Anticancer activity of Pt-selenolate metallacycles†
Abstract
A series of Pt metallacycles [(P∩P)Pt(μ-py-E)]n(X)n (n = 2 or 4, E = S or Se, and X = OTf or BPh4) were constructed from 4-pyridylthiolate/selenolate and the chelating phosphines dppe (diphenylphosphinoethane) and dppf (diphenylphosphinoferrocene) or from the neutral complexes [(P∩P)Pt(4-Epy)2]. 1H and 31P NMR spectroscopy showed slow equilibria between dimers and tetramers and ESI mass spectrometry indicated the presence of dimers, trimers, tetramers and pentamers of metallacycles. The single-crystal X-ray structures of dimers [Pt(P∩P)(4-Sepy)]2(OTf)2 (P∩P = dppe and dppf) and tetramers [Pt(dppf)(4-Epy)]4(OTf)4 showed cis-N,E,(P∩P) coordination around Pt. Stability tests using NMR showed that the oligomers were stable in cell culture medium for at least 24 h.

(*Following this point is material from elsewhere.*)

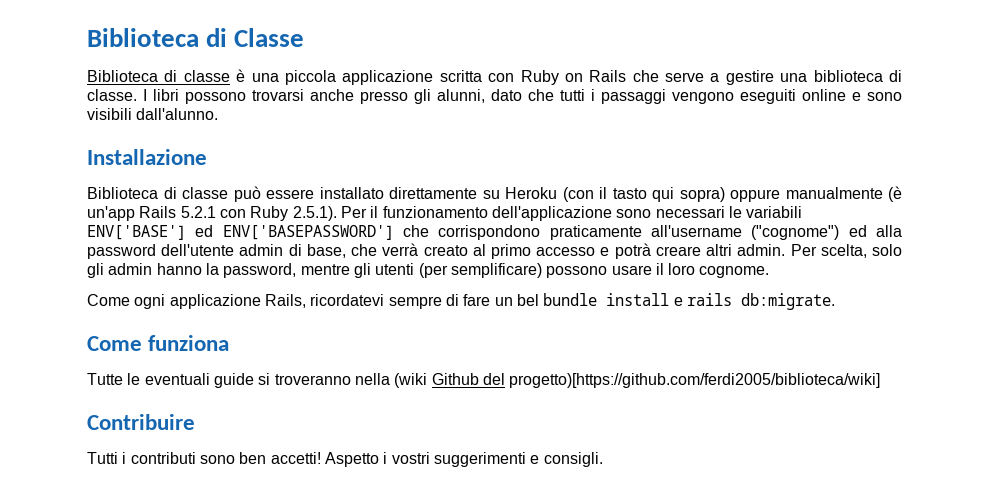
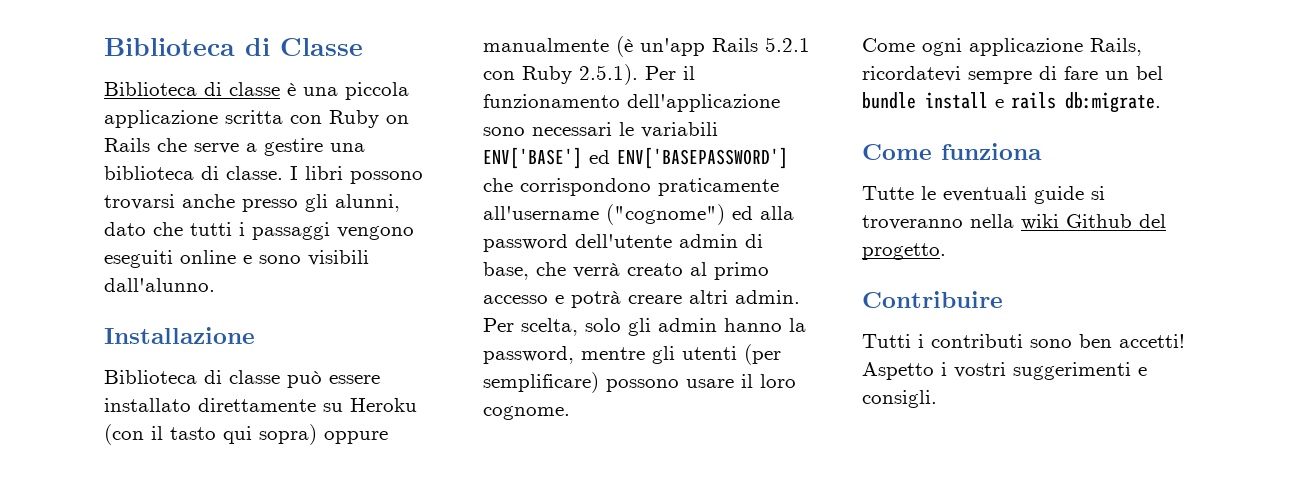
[394,373,428,388] (wiki -> [1021,214,1059,230] wiki
[509,373,881,388] progetto)[https://github.com/ferdi2005/biblioteca/wiki] -> [862,243,946,260] progetto.

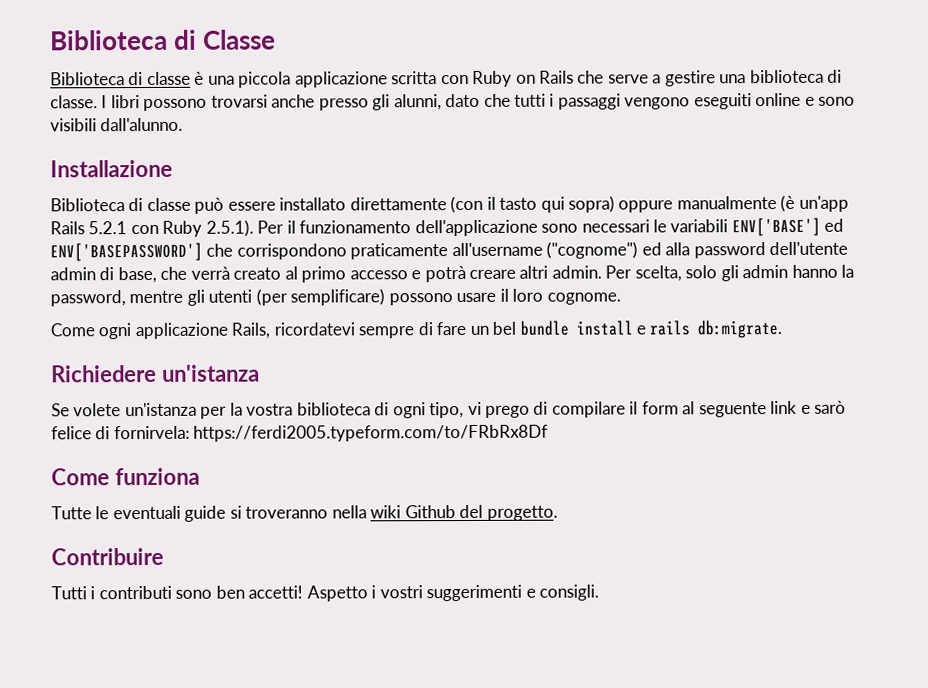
[323,398,417,412] su Heroku -> (447, 204) none
(1161, 102) none -> [51,364,260,383] [51,400,847,419] [51,424,549,442] // Richiedere un'istanza // Se volete un'istanza per la vostra biblioteca di ogni tipo, vi prego di compilare il form al seguente link e sarò felice di fornirvela: https://ferdi2005.typeform.com/to/FRbRx8Df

Antiproliferative activity was tested for the new Pt complexes along with each of the two previously reported mononuclear and tetranuclear Pd analogues, and the tetranuclear Pt metallacycle of 4,4′-biphenylene dithiolate using MCF7, A549 and U2OS cancer cell lines, showing low activity for the neutral complexes but appreciable IC50 values for the dimers and tetramers (lower than that of cisplatin). Sub-G1 assays showed high induction of apoptosis for the oligomers. Induction of DNA damage was assessed by γ-H2AX foci in MCF7 cells, and the cationic Pt macrocycles exhibited significantly improved induction compared to cisplatin and tetranuclear Pt compounds of dithiolate. A similar trend was observed in the case of induction of apoptosis by the compounds using the sub-G1 assay.